> Data
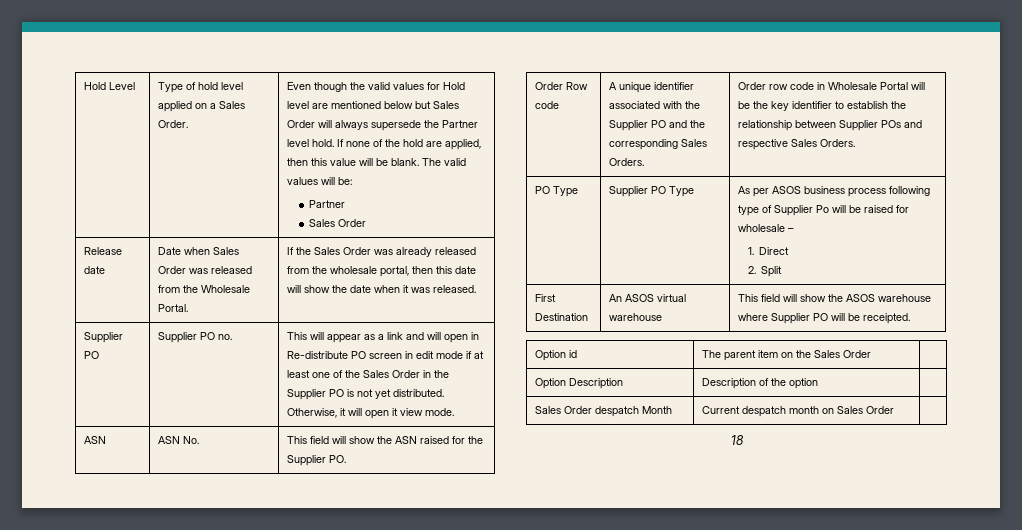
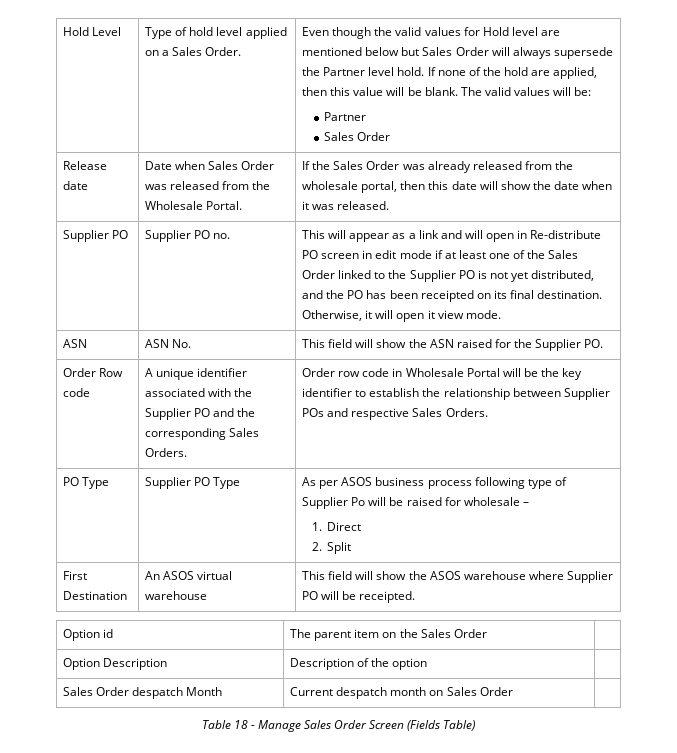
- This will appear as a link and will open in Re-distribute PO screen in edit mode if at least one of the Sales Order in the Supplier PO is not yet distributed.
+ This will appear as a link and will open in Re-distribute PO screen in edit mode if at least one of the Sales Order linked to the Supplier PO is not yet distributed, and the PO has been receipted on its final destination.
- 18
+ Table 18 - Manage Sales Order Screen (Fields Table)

--

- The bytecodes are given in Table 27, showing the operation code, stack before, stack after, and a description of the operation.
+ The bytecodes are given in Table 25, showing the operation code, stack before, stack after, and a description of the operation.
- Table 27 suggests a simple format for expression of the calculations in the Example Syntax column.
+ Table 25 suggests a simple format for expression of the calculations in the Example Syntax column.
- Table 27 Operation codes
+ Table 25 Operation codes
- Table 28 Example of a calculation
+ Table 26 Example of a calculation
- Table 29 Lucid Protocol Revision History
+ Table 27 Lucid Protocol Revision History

> Problem statement
Please reproduce the lines from the line with "- This will" to the line with "Screen (Fields Table)", both ends included, exactly as they appear above.

> Exercise result
- This will appear as a link and will open in Re-distribute PO screen in edit mode if at least one of the Sales Order in the Supplier PO is not yet distributed.
+ This will appear as a link and will open in Re-distribute PO screen in edit mode if at least one of the Sales Order linked to the Supplier PO is not yet distributed, and the PO has been receipted on its final destination.
- 18
+ Table 18 - Manage Sales Order Screen (Fields Table)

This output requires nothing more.